At the first rest stop we pulled in and parked beside a van. I gave him the suitcase and a wallet with a thousand euros in it. We shook hands, then hugged. I clapped him on the back. He got out of the car and kissed Petra on the cheek, crying again as he thanked us. With a combination of a glare and a grin, he pushed the bag with his uniform into a garbage can. I got into the front seat of the VW; Rick got into the back of the van, giving us a V sign. The van pulled away, headed for Sweden, where Rick would apply for asylum.
Petra re-entered the autobahn, much slower now because she too was crying, quietly, with a resolute face. He’s out of the war,
she said in her throaty German accent. No one’s going to kill him, and he’s not going to kill anybody.
She took the next exit, then wended back over country roads towards her home. Now I’m exhausted.
Me too, all of a sudden,
I said. This one was hairy. We broke more laws than usual.
Good. Such laws need to be broken. I’ll make us some coffee.

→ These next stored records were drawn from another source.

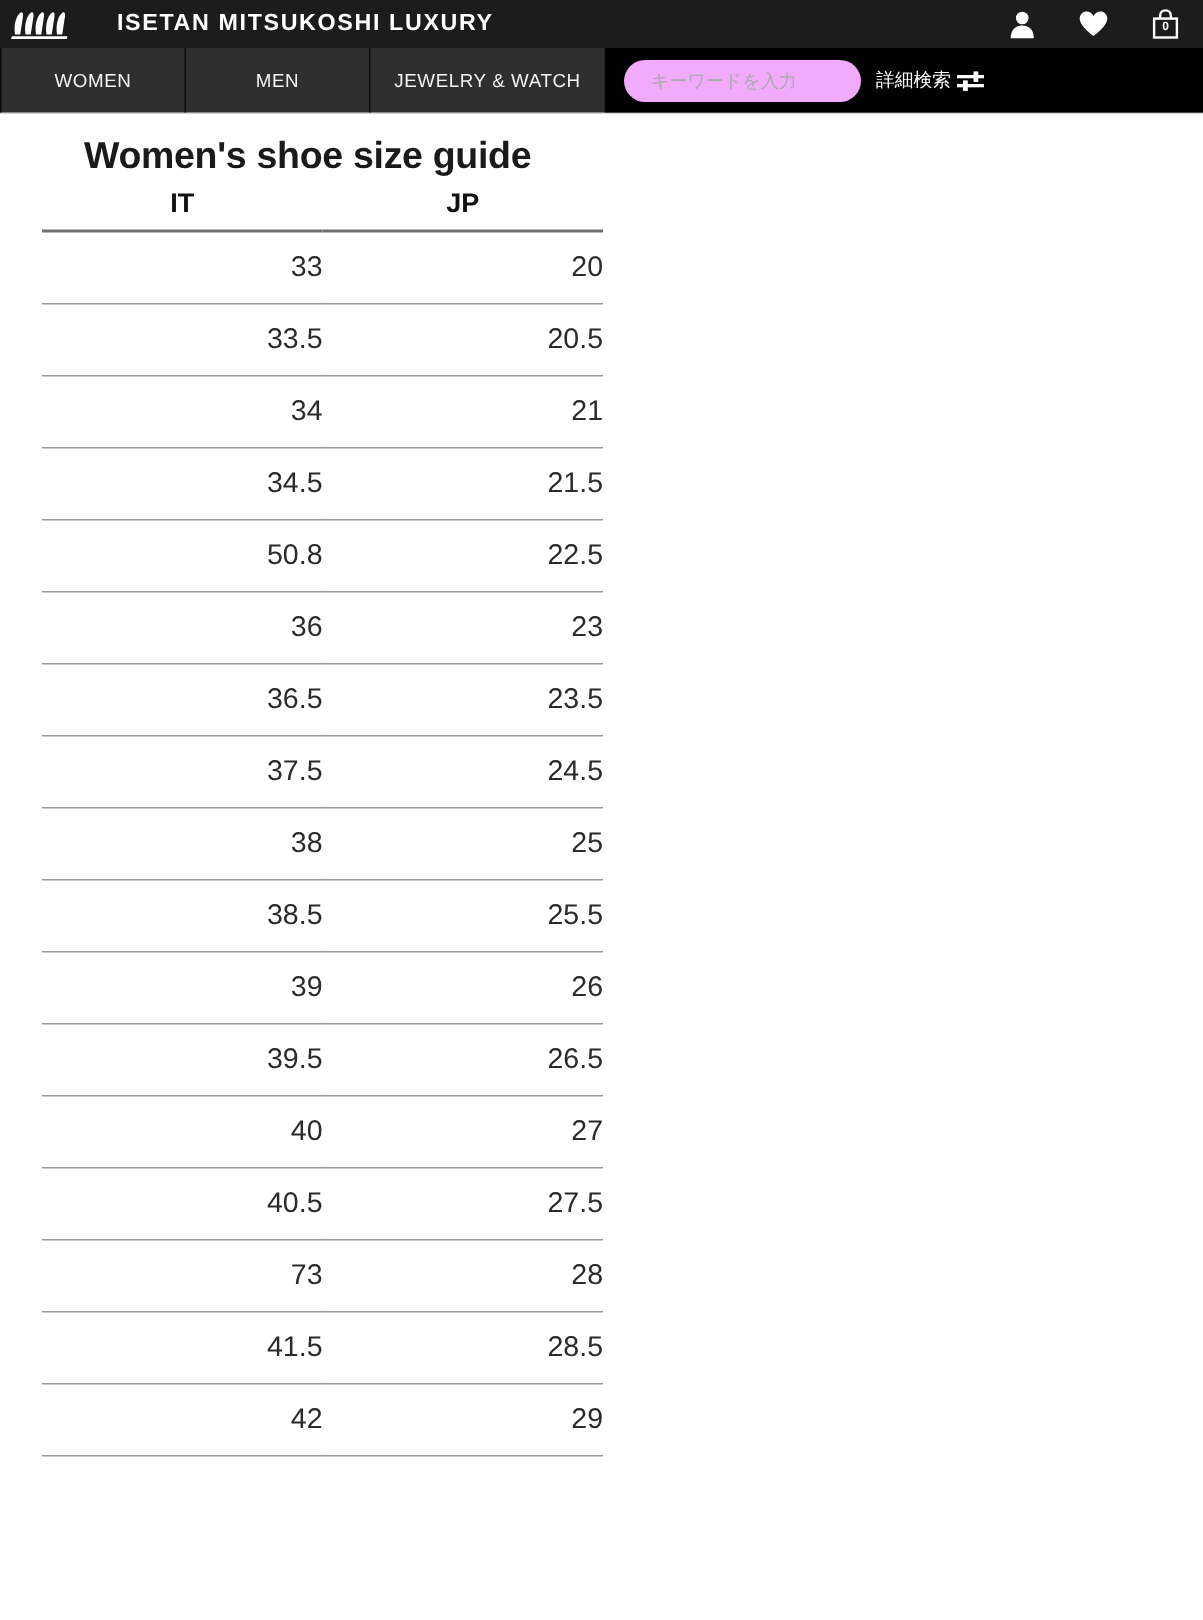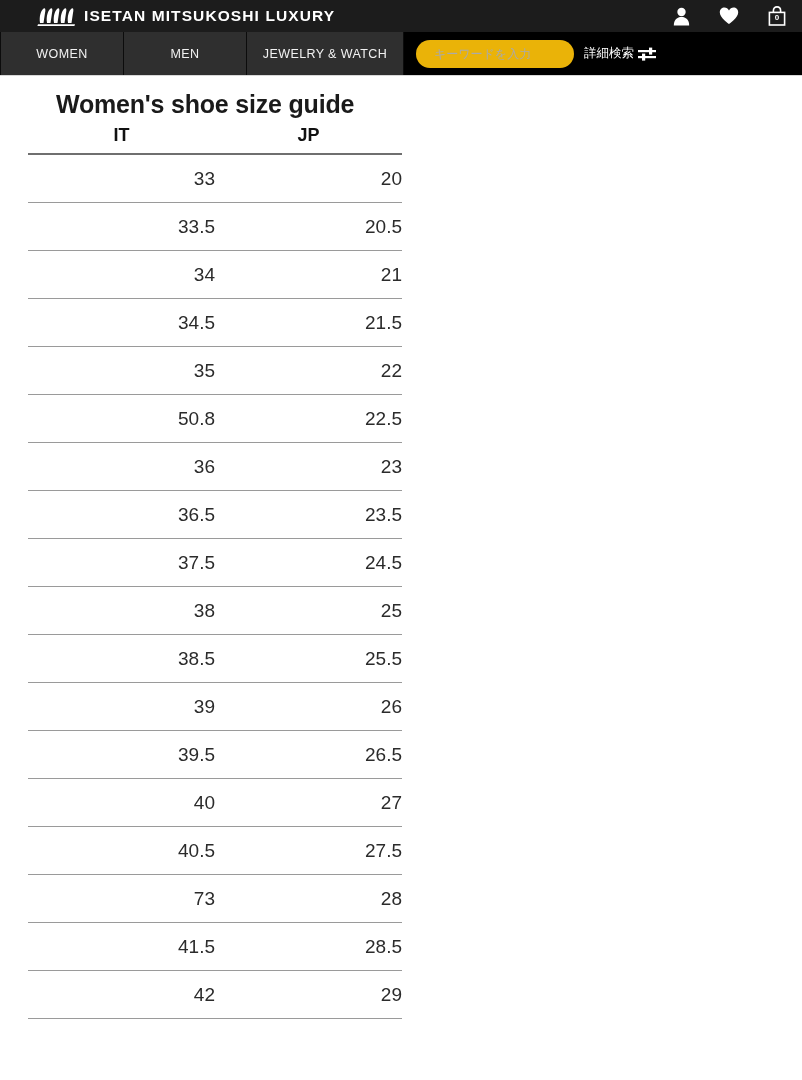--- a/index.html
+++ b/index.html
@@ -26,8 +26,8 @@
   .brand {
     display: flex;
     align-items: center;
-    padding-left: 34px;
-    gap: 0;
+    padding-left: 4px;
+    gap: 24px;
   }
   .logo-mark {
     width: 50px;

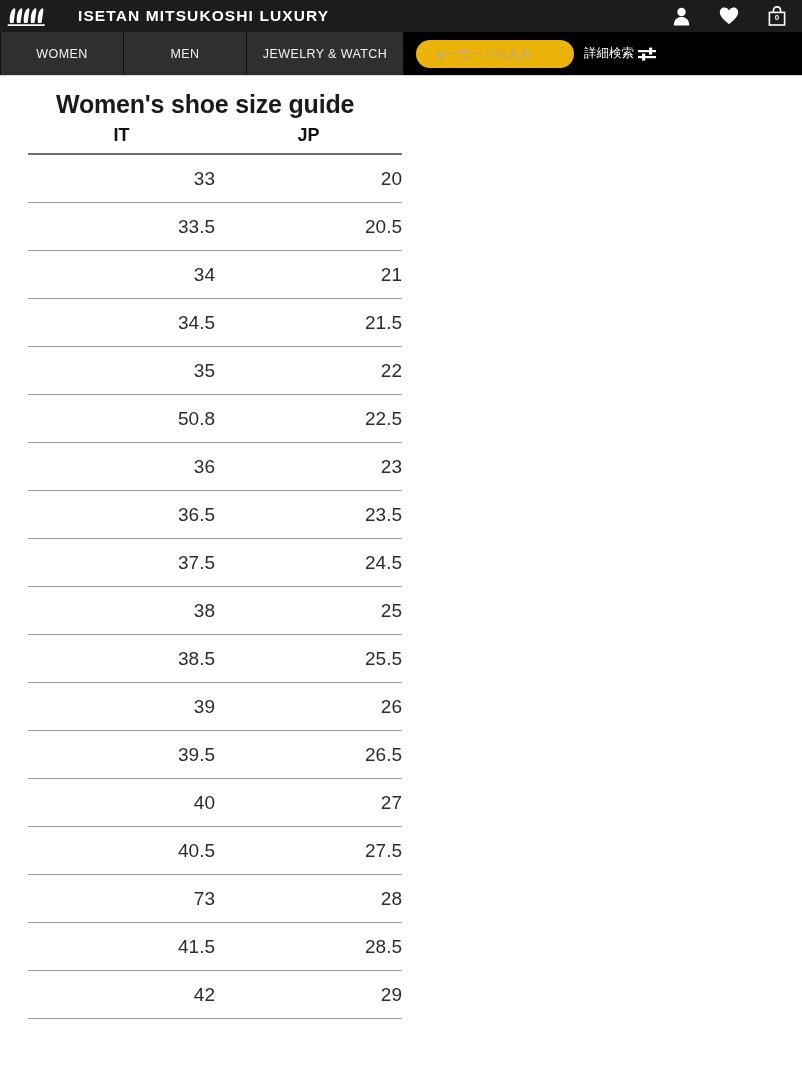--- a/index.html
+++ b/index.html
@@ -105,7 +105,7 @@
   .search-pill {
     width: 158px;
     height: 28px;
-    background: #eab308;
+    background: #f0abfc;
     border-radius: 16px;
     display: flex;
     align-items: center;

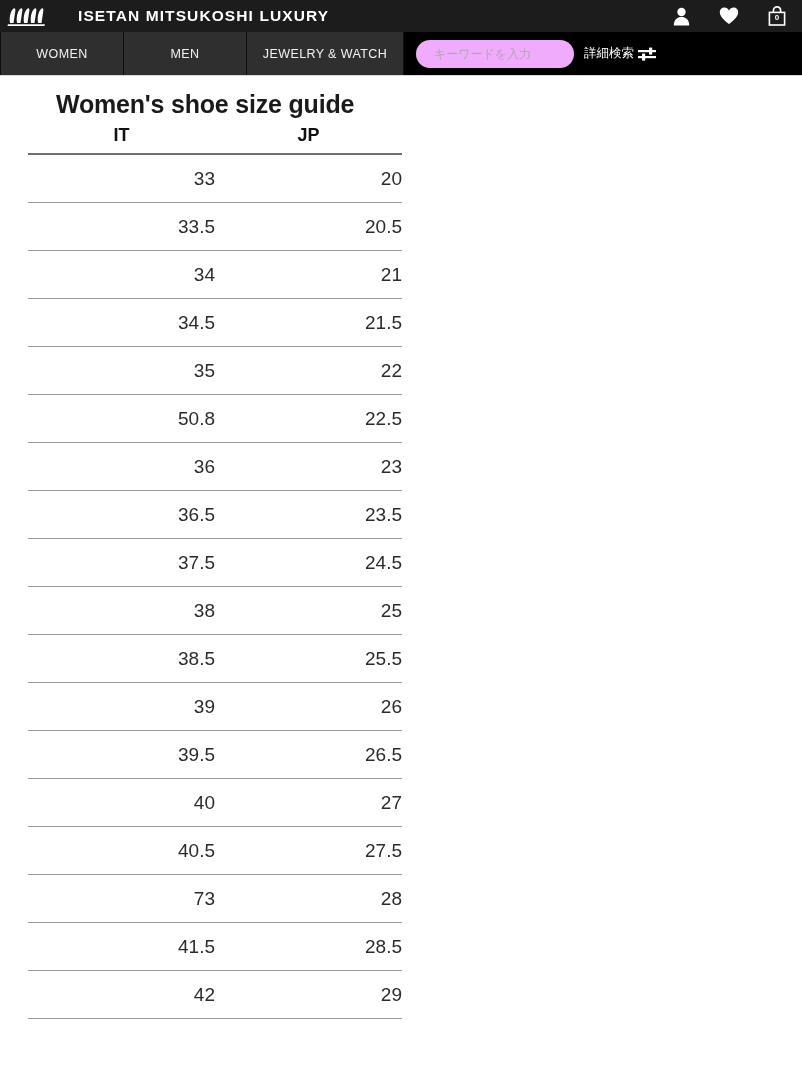--- a/index.html
+++ b/index.html
@@ -264,10 +264,6 @@
           <td>21.5</td>
         </tr>
         <tr>
-          <td>35</td>
-          <td>22</td>
-        </tr>
-        <tr>
           <td>50.8</td>
           <td>22.5</td>
         </tr>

Petra had been the first of our group to meet with Rick. She worked in Caritas, the German Catholic social agency, and a priest had brought him to her office. Rick was absent without leave, AWOL, from the Army, determined not to go back, but didn’t know what to do. He’d heard from another soldier that the Catholic church sometimes helped, so he went there.
The priest was in too public a position to personally do much, but he introduced him to Petra because she was active in Pax Christi, the Catholic peace movement. The priest and the social worker had a tacit don’t ask, don’t tell
agreement about her counseling work with soldiers. She didn’t volunteer information, and he didn’t pry.
Petra had various approaches to freeing soldiers. She could help them apply for conscientious objector status, but these days CO applications were usually turned down by the military. She had a degree in clinical psychology and was skilled at teaching GIs how to get psychological discharges, to act the right amount of crazy and handle the trick questions the military shrinks would throw at them. But now those too were usually denied. The military needed bodies — didn’t care if they were crazy bodies.
If neither of these methods worked, and if the soldiers were desperate to get out, she would help them desert, a drastic step because it risked years in prison for them and major hassles for her.
Petra has never been arrested, but based on experiences of others in our group, she could expect to be charged with accessory to military desertion and with aiding and abetting a fugitive. The court process would be a severe drain on the energy and finances of both her and our group, but it is unlikely that she’d actually go to prison. With public opinion already so opposed to this war, the German government wouldn’t want to risk the protests. But she’d probably get a year on probation, lose her job, and have trouble finding another one.
Why did she take the risk? Petra’s grandfather had been an SS trooper, the kind of Christian who unquestioningly supports authority. His children reacted by becoming atheists. Petra became the kind of Christian who opposed authority, including the church hierarchy. She felt stopping war was more important than her personal security.